Whenever Deion Branch thinks back to the Patriots’ 32-29 Super Bowl XXXVIII victory against the Carolina Panthers, he doesn’t think about the elation and excitement of winning as a second-year receiver.
He thinks of the pain. The bone-crunching hits. The physicality that Carolina brought to the field, with hard-hitting guys such as Julius Peppers, Deon Grant, and Mike Minter.
“We all reaped the benefits, but we felt it,” Branch said. “I remember talking to Troy Brown days after the game, and normally guys would be celebrating. We’re still sitting in the ice tub three days later.”
The teams were in a scoreless deadlock for nearly two quarters before Branch, who would haul in a total of 10 catches for 143 yards, scored on a 5-yard reception to give the Patriots a 7-0 lead with 3:10 to go in the half.

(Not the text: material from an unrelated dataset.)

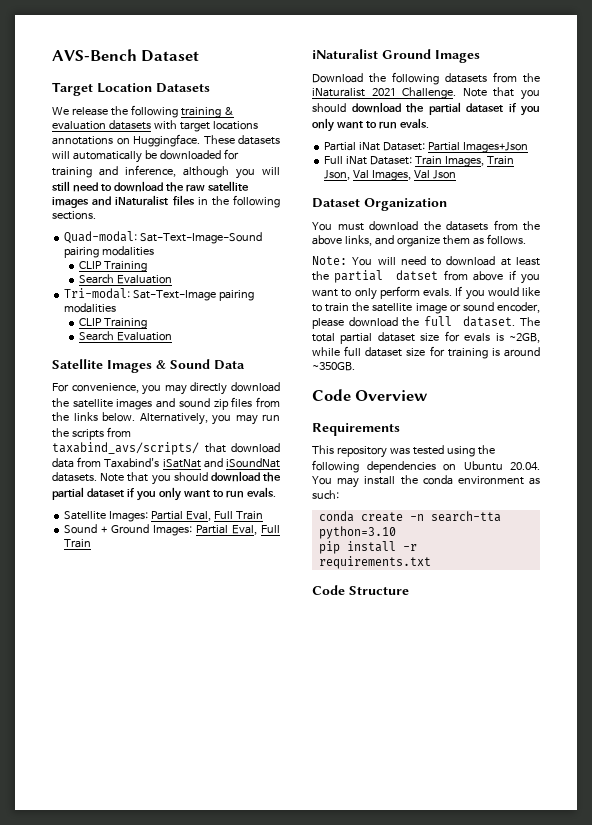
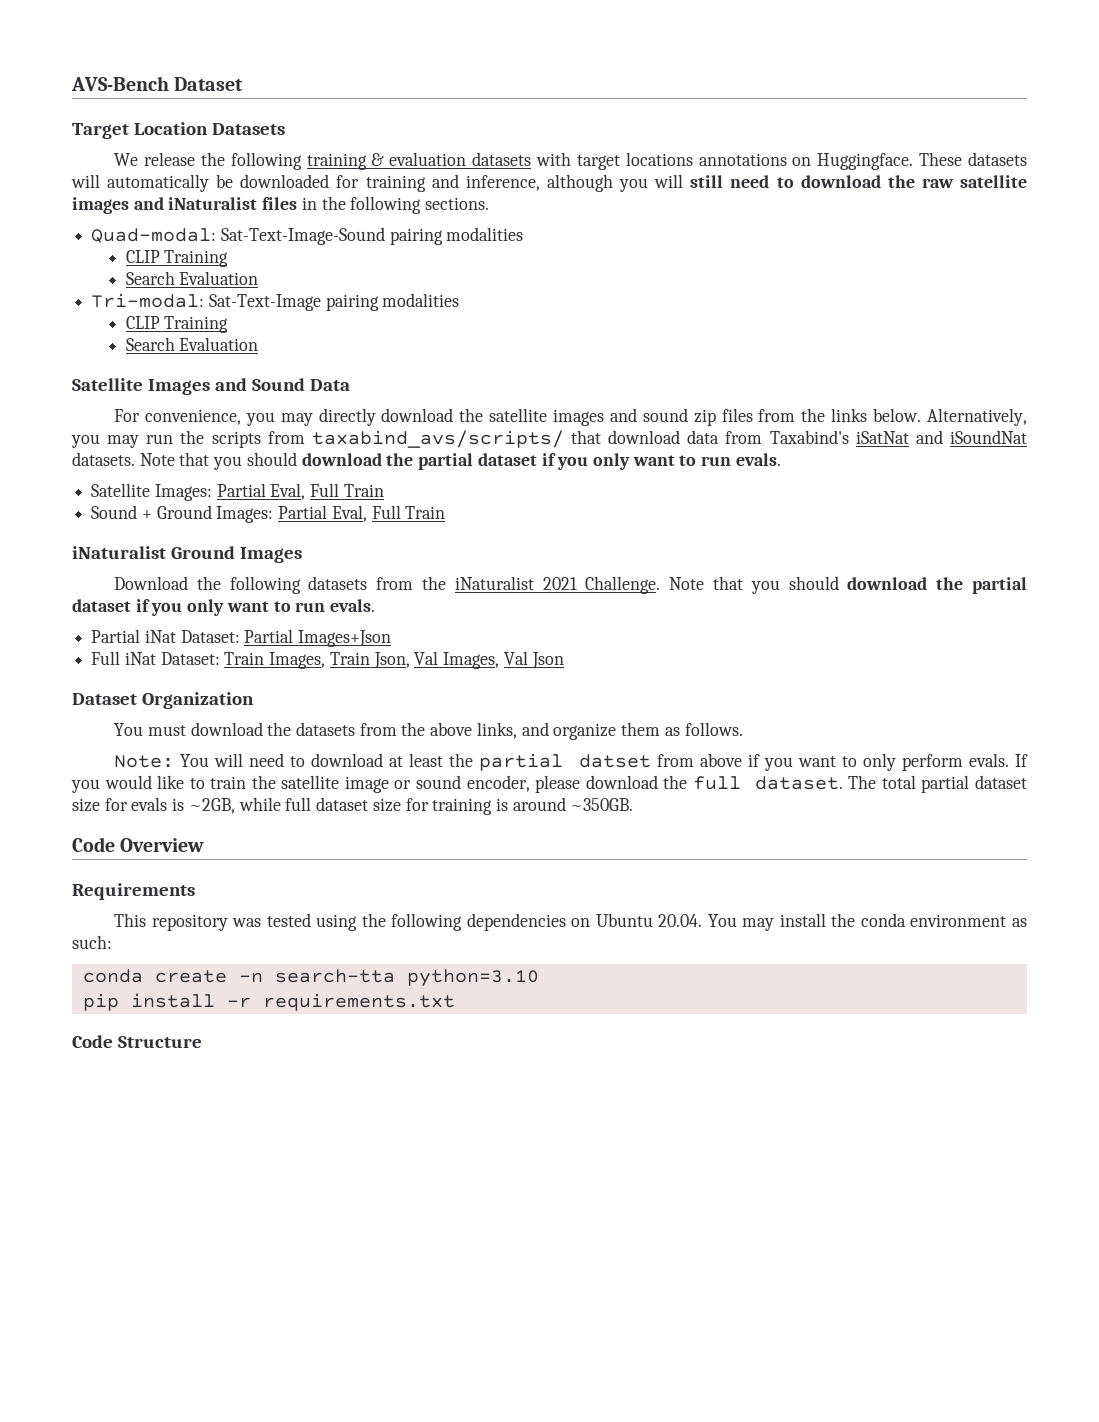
- Satellite Images & Sound Data
+ Satellite Images and Sound Data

From there it was a battle, with both defenses being put through the grinder, and the game was tied, 29-29, in the final two minutes.
The physicality came to a climax when Patriots safety Rodney Harrison broke his forearm but kept playing because Carolina was in a no-huddle offense and he couldn’t get off the field. Finally, Harrison got off to get treatment.
“The magnitude. The emotions,” said Branch. “I mean, the guy broke his forearm and kept playing. It was crazy.”
The Patriots got the ball back with 1:08 remaining. It was time for another clutch Tom Brady march down the field. Time for another Adam Vinatieri game-winning field goal. Time for the Patriots’ second Super Bowl title after they missed the playoffs in 2002.
“That Super Bowl was won during the offseason and not wanting to go through the same feeling we felt the previous year,” Branch said.